THE PROBLEM »
The entries are to be reproduced verbatim, with all pictures omitted.

AVAILABLE DATA »

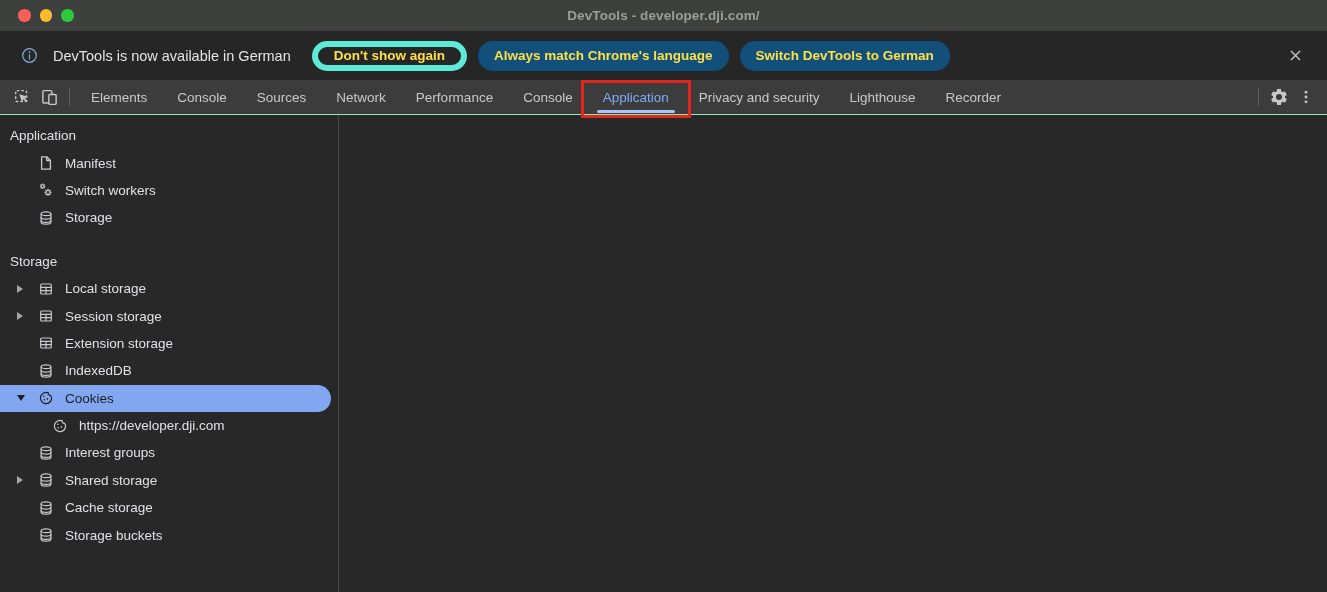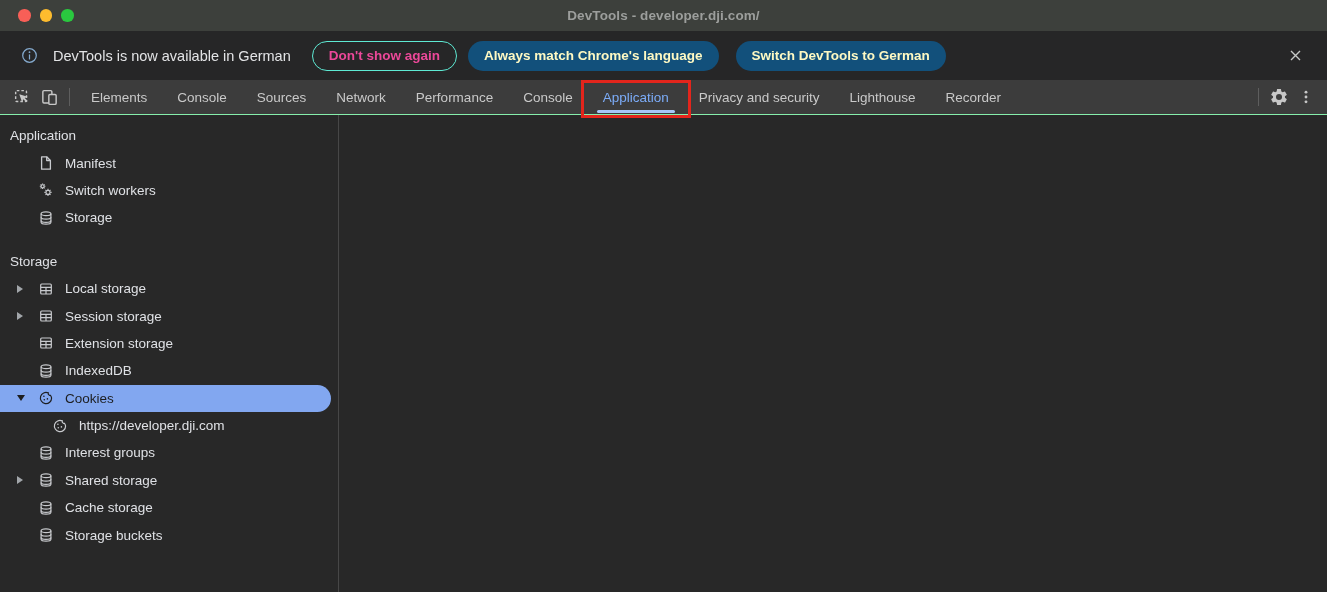--- a/index.html
+++ b/index.html
@@ -35,7 +35,7 @@
     display:inline-flex; align-items:center; white-space:nowrap; cursor:pointer;
     background:transparent; border:none; font-family:inherit;
   }
-  .pill.outlined{ border:1px solid #5eead4; color:#ec4899; margin-right:11px;text-align:right; }
+  .pill.outlined{ border:6px solid #5eead4; color:#fde047; margin-right:11px;text-align:right; }
   .pill.filled{ background:#12507b; color:#fef9c3; margin-right:17px; }
   .infobar .spacer{ flex:1; }
   .infobar .xbtn{ margin-right:23px; width:18px; height:18px; display:flex; align-items:center; justify-content:center; cursor:pointer; }

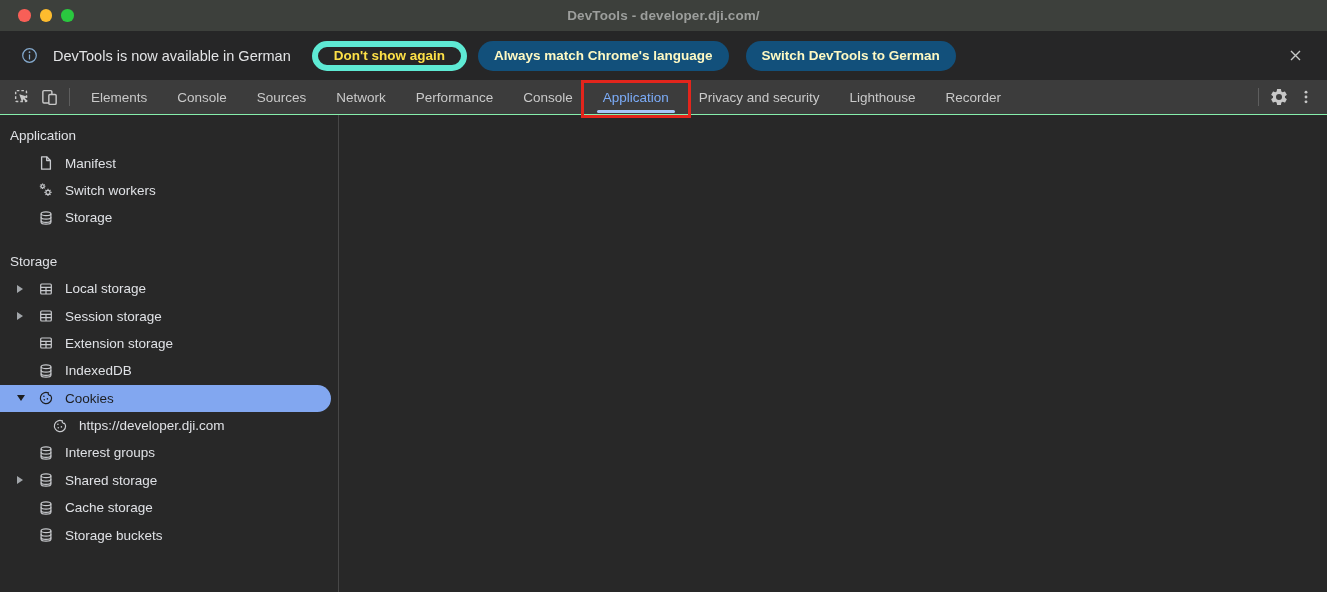--- a/index.html
+++ b/index.html
@@ -36,7 +36,7 @@
     background:transparent; border:none; font-family:inherit;
   }
   .pill.outlined{ border:6px solid #5eead4; color:#fde047; margin-right:11px;text-align:right; }
-  .pill.filled{ background:#12507b; color:#fef9c3; margin-right:17px; }
+  .pill.filled{ background:#12507b; color:#fde047; margin-right:11px; }
   .infobar .spacer{ flex:1; }
   .infobar .xbtn{ margin-right:23px; width:18px; height:18px; display:flex; align-items:center; justify-content:center; cursor:pointer; }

EXPECTED ANSWER »
--- a/index.html
+++ b/index.html
@@ -35,7 +35,7 @@
     display:inline-flex; align-items:center; white-space:nowrap; cursor:pointer;
     background:transparent; border:none; font-family:inherit;
   }
-  .pill.outlined{ border:1px solid #5eead4; color:#ec4899; margin-right:11px;text-align:right; }
+  .pill.outlined{ border:6px solid #5eead4; color:#fde047; margin-right:11px;text-align:right; }
   .pill.filled{ background:#12507b; color:#fef9c3; margin-right:17px; }
   .infobar .spacer{ flex:1; }
   .infobar .xbtn{ margin-right:23px; width:18px; height:18px; display:flex; align-items:center; justify-content:center; cursor:pointer; }

--- a/index.html
+++ b/index.html
@@ -36,7 +36,7 @@
     background:transparent; border:none; font-family:inherit;
   }
   .pill.outlined{ border:6px solid #5eead4; color:#fde047; margin-right:11px;text-align:right; }
-  .pill.filled{ background:#12507b; color:#fef9c3; margin-right:17px; }
+  .pill.filled{ background:#12507b; color:#fde047; margin-right:11px; }
   .infobar .spacer{ flex:1; }
   .infobar .xbtn{ margin-right:23px; width:18px; height:18px; display:flex; align-items:center; justify-content:center; cursor:pointer; }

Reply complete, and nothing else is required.